# What to work on:
Give the data again exactly, stopping after the "D.J. Moore Carolina" line.
*** Input data Section Begins ***
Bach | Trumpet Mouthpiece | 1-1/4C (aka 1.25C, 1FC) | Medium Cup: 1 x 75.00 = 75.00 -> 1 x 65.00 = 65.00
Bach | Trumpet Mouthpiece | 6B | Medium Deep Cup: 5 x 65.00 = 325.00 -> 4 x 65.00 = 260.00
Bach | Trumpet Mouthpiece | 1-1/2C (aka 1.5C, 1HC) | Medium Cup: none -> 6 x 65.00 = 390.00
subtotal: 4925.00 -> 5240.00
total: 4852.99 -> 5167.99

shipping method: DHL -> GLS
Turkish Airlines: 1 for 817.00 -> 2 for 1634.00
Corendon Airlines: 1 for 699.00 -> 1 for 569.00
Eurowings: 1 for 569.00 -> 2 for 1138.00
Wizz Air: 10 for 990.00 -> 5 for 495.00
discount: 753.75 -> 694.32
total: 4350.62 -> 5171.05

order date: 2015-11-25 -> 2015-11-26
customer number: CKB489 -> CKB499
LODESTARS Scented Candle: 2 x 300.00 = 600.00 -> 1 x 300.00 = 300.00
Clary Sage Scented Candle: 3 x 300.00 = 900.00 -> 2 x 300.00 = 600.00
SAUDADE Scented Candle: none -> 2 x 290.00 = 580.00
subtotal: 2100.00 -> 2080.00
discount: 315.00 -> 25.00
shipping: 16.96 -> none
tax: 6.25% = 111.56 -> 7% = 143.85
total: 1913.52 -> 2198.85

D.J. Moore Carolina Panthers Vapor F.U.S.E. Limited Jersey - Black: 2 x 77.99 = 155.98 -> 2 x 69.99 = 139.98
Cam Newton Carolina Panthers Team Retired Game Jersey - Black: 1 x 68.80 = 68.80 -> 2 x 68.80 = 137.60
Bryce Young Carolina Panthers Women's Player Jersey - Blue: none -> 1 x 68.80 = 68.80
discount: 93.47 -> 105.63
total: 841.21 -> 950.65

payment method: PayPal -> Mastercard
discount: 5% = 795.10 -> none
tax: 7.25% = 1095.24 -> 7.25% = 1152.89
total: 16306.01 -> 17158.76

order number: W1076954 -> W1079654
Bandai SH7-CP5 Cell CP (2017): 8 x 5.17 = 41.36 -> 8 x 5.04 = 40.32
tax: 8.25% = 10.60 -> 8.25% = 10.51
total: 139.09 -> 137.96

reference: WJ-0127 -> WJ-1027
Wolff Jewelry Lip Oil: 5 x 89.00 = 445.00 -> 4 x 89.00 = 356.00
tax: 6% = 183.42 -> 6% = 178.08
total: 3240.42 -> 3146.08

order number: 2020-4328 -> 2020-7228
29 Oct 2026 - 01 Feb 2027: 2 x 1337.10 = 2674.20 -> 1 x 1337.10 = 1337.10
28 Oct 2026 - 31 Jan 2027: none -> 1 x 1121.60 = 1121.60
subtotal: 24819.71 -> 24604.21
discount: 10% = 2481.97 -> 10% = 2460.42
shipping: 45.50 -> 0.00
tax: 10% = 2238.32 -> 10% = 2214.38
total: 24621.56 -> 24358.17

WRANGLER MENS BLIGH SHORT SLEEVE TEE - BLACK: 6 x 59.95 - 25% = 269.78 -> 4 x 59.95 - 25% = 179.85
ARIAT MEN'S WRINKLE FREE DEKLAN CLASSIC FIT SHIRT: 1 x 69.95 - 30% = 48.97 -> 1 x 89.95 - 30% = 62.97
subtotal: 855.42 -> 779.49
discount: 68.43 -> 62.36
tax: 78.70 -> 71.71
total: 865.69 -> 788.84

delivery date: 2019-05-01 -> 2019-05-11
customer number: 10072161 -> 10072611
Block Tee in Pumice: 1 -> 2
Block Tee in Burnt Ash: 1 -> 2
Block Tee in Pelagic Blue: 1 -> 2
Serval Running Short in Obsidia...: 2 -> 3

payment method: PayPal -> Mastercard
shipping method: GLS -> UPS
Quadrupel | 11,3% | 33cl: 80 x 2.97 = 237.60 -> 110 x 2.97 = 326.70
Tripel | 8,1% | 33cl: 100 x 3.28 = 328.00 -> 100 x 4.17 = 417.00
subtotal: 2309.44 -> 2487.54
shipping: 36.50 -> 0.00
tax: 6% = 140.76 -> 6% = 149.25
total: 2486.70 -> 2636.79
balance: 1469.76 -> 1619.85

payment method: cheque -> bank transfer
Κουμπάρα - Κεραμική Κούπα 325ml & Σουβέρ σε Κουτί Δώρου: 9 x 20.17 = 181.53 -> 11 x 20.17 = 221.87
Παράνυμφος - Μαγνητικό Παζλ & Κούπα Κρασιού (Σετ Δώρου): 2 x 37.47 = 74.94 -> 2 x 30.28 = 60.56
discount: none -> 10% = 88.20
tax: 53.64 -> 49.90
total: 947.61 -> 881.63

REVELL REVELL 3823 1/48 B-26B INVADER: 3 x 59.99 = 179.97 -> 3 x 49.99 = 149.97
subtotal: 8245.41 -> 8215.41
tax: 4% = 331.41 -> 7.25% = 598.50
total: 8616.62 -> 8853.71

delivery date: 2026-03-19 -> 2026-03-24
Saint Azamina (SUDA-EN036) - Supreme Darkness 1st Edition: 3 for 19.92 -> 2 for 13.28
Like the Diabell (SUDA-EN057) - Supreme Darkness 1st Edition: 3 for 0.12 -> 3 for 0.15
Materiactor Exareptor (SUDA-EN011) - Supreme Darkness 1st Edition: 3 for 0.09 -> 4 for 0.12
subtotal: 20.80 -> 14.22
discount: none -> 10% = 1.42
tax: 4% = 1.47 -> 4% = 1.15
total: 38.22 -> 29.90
*** Input data Section Ends ***
# Answer box:
Bach | Trumpet Mouthpiece | 1-1/4C (aka 1.25C, 1FC) | Medium Cup: 1 x 75.00 = 75.00 -> 1 x 65.00 = 65.00
Bach | Trumpet Mouthpiece | 6B | Medium Deep Cup: 5 x 65.00 = 325.00 -> 4 x 65.00 = 260.00
Bach | Trumpet Mouthpiece | 1-1/2C (aka 1.5C, 1HC) | Medium Cup: none -> 6 x 65.00 = 390.00
subtotal: 4925.00 -> 5240.00
total: 4852.99 -> 5167.99

shipping method: DHL -> GLS
Turkish Airlines: 1 for 817.00 -> 2 for 1634.00
Corendon Airlines: 1 for 699.00 -> 1 for 569.00
Eurowings: 1 for 569.00 -> 2 for 1138.00
Wizz Air: 10 for 990.00 -> 5 for 495.00
discount: 753.75 -> 694.32
total: 4350.62 -> 5171.05

order date: 2015-11-25 -> 2015-11-26
customer number: CKB489 -> CKB499
LODESTARS Scented Candle: 2 x 300.00 = 600.00 -> 1 x 300.00 = 300.00
Clary Sage Scented Candle: 3 x 300.00 = 900.00 -> 2 x 300.00 = 600.00
SAUDADE Scented Candle: none -> 2 x 290.00 = 580.00
subtotal: 2100.00 -> 2080.00
discount: 315.00 -> 25.00
shipping: 16.96 -> none
tax: 6.25% = 111.56 -> 7% = 143.85
total: 1913.52 -> 2198.85

D.J. Moore Carolina Panthers Vapor F.U.S.E. Limited Jersey - Black: 2 x 77.99 = 155.98 -> 2 x 69.99 = 139.98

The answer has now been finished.